──────── Materials provided
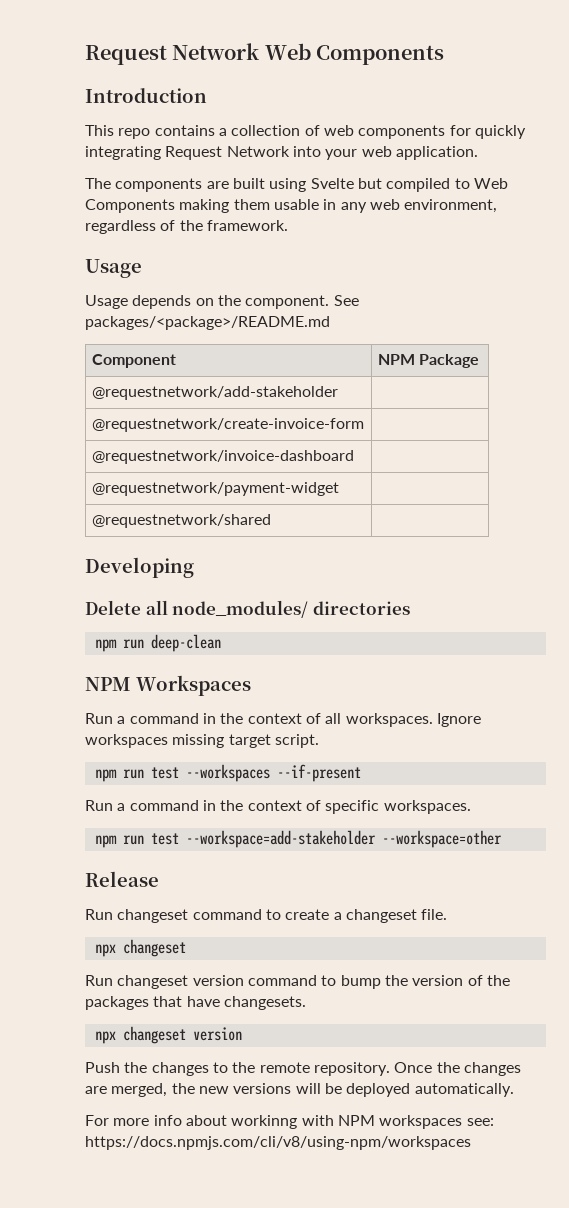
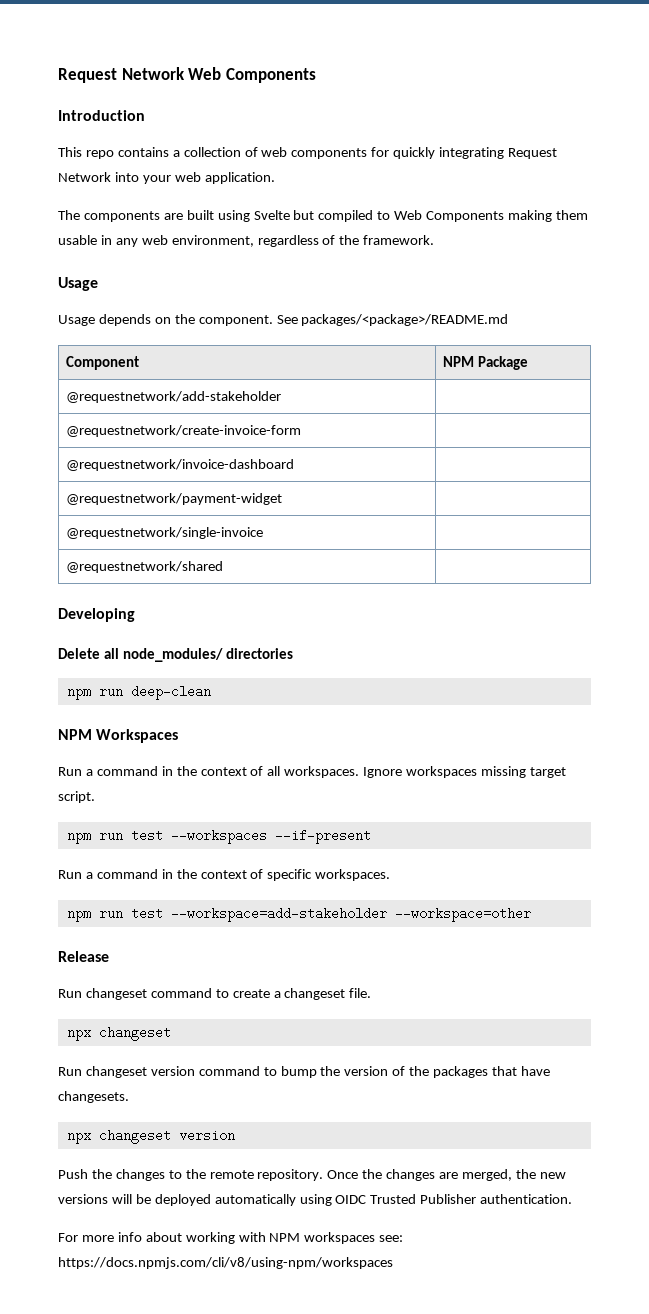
+ @requestnetwork/single-invoice |
- Once the changes are merged, the new versions will be deployed automatically.
+ Once the changes are merged, the new versions will be deployed automatically using OIDC Trusted Publisher authentication.
- For more info about workinng with NPM workspaces see: https://docs.npmjs.com/cli/v8/using-npm/workspaces
+ For more info about working with NPM workspaces see: https://docs.npmjs.com/cli/v8/using-npm/workspaces

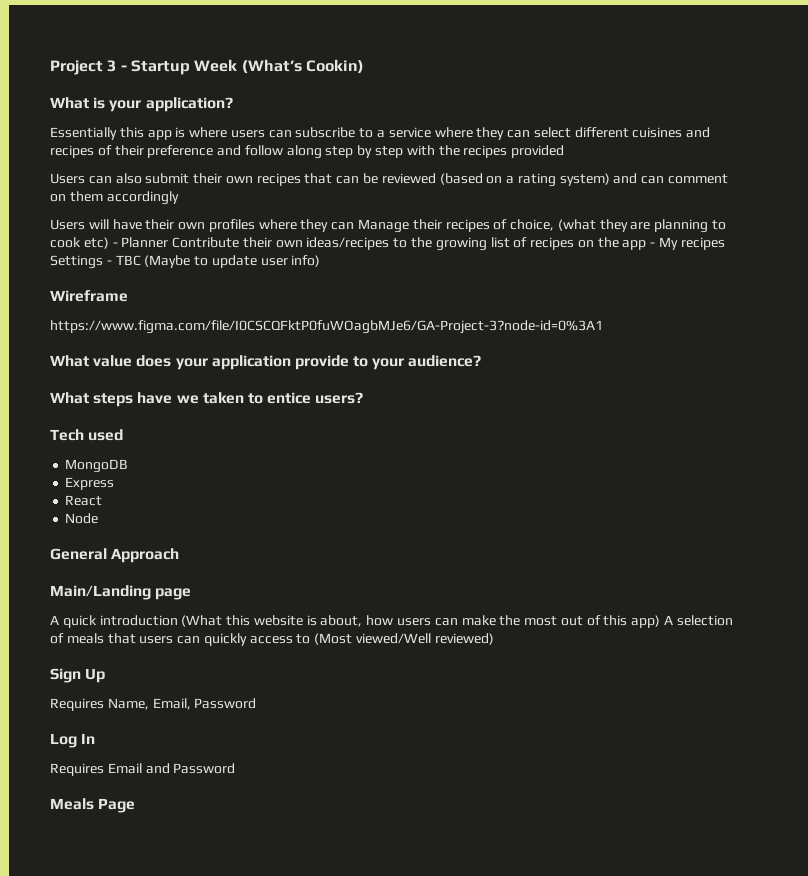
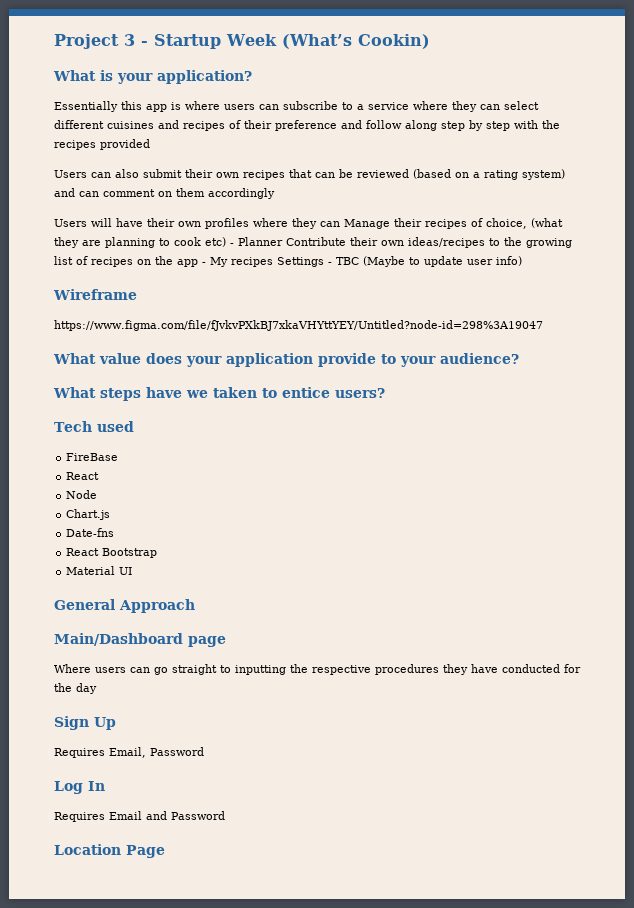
- https://www.figma.com/file/I0CSCQFktP0fuWOagbMJe6/GA-Project-3?node-id=0%3A1
+ https://www.figma.com/file/fJvkvPXkBJ7xkaVHYttYEY/Untitled?node-id=298%3A19047
- MongoDB
- Express
+ FireBase
+ Chart.js
+ Date-fns
+ React Bootstrap
+ Material UI
- Main/Landing page
+ Main/Dashboard page
- A quick introduction (What this website is about, how users can make the most out of this app) A selection of meals that users can quickly access to (Most viewed/Well reviewed)
+ Where users can go straight to inputting the respective procedures they have conducted for the day
- Requires Name, Email, Password
+ Requires Email, Password
- Meals Page
+ Location Page

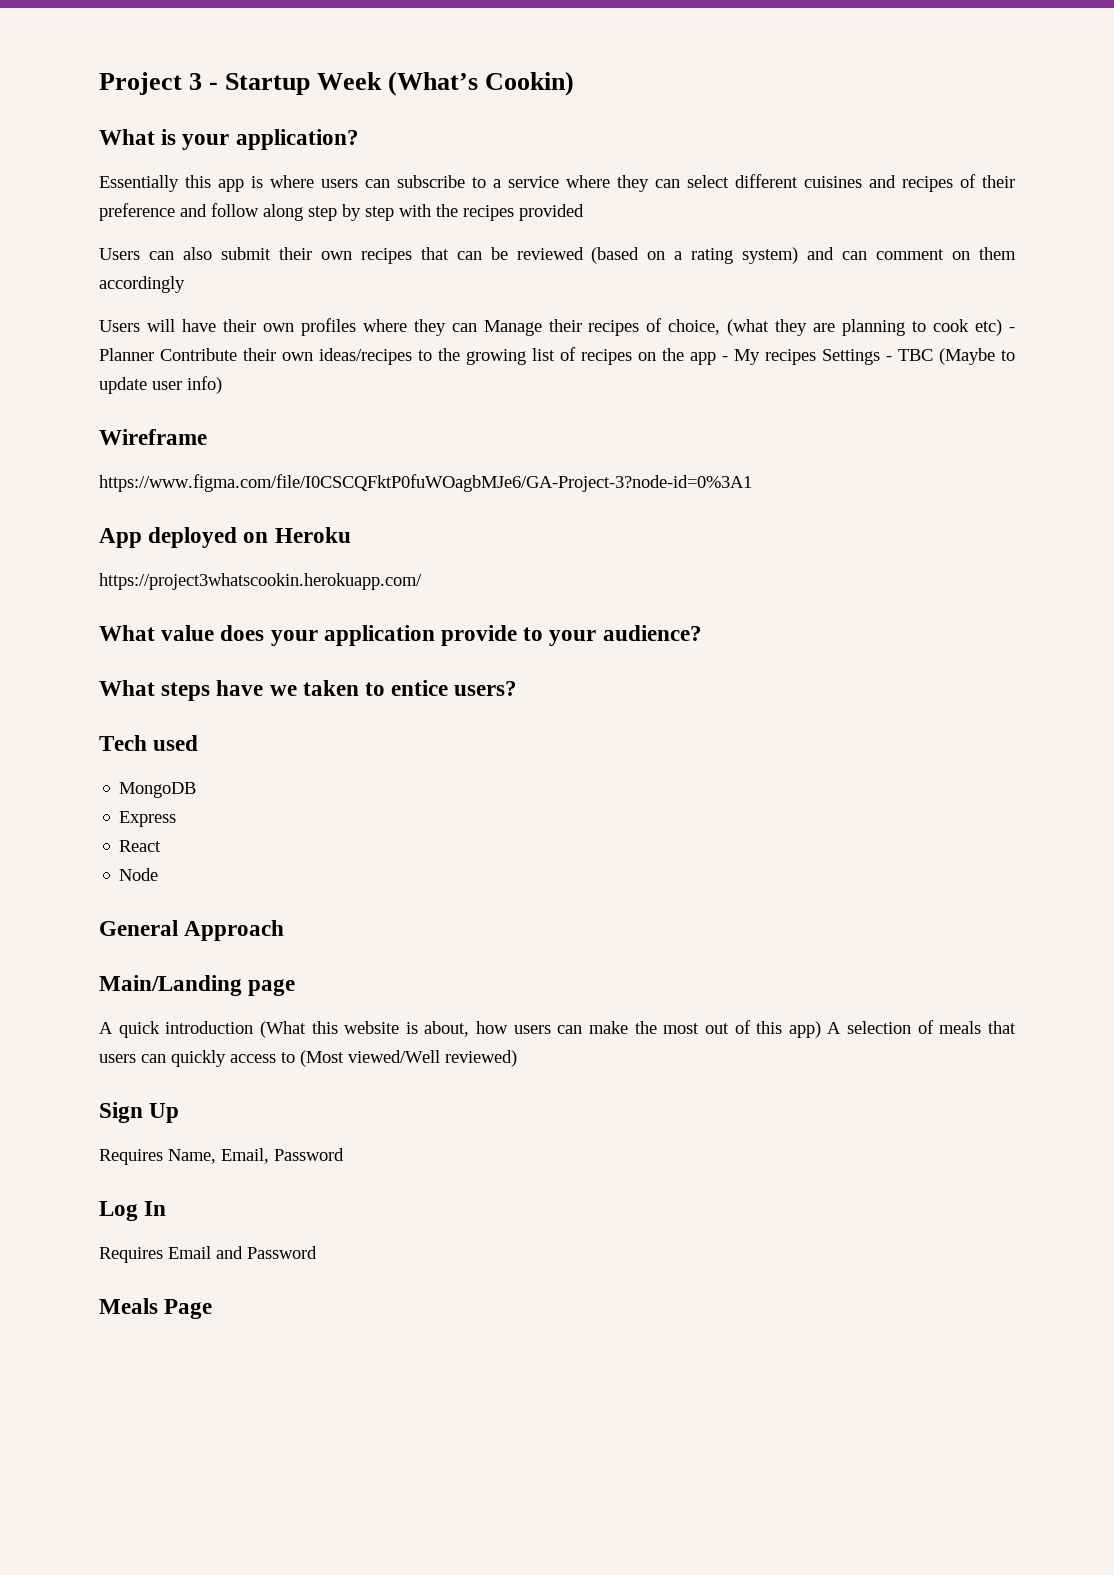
- https://www.figma.com/file/fJvkvPXkBJ7xkaVHYttYEY/Untitled?node-id=298%3A19047
+ https://www.figma.com/file/I0CSCQFktP0fuWOagbMJe6/GA-Project-3?node-id=0%3A1
+ App deployed on Heroku
+ https://project3whatscookin.herokuapp.com/
- FireBase
+ MongoDB
+ Express
- Chart.js
- Date-fns
- React Bootstrap
- Material UI
- Main/Dashboard page
+ Main/Landing page
- Where users can go straight to inputting the respective procedures they have conducted for the day
+ A quick introduction (What this website is about, how users can make the most out of this app) A selection of meals that users can quickly access to (Most viewed/Well reviewed)
- Requires Email, Password
+ Requires Name, Email, Password
- Location Page
+ Meals Page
────────────────
#### [Problem description]
Exactly as written, please give again the lines from the beginning of the listing through the line containing "- Where users", inclusive, without any pictures.

#### [Task output]
+ @requestnetwork/single-invoice |
- Once the changes are merged, the new versions will be deployed automatically.
+ Once the changes are merged, the new versions will be deployed automatically using OIDC Trusted Publisher authentication.
- For more info about workinng with NPM workspaces see: https://docs.npmjs.com/cli/v8/using-npm/workspaces
+ For more info about working with NPM workspaces see: https://docs.npmjs.com/cli/v8/using-npm/workspaces

- https://www.figma.com/file/I0CSCQFktP0fuWOagbMJe6/GA-Project-3?node-id=0%3A1
+ https://www.figma.com/file/fJvkvPXkBJ7xkaVHYttYEY/Untitled?node-id=298%3A19047
- MongoDB
- Express
+ FireBase
+ Chart.js
+ Date-fns
+ React Bootstrap
+ Material UI
- Main/Landing page
+ Main/Dashboard page
- A quick introduction (What this website is about, how users can make the most out of this app) A selection of meals that users can quickly access to (Most viewed/Well reviewed)
+ Where users can go straight to inputting the respective procedures they have conducted for the day
- Requires Name, Email, Password
+ Requires Email, Password
- Meals Page
+ Location Page

- https://www.figma.com/file/fJvkvPXkBJ7xkaVHYttYEY/Untitled?node-id=298%3A19047
+ https://www.figma.com/file/I0CSCQFktP0fuWOagbMJe6/GA-Project-3?node-id=0%3A1
+ App deployed on Heroku
+ https://project3whatscookin.herokuapp.com/
- FireBase
+ MongoDB
+ Express
- Chart.js
- Date-fns
- React Bootstrap
- Material UI
- Main/Dashboard page
+ Main/Landing page
- Where users can go straight to inputting the respective procedures they have conducted for the day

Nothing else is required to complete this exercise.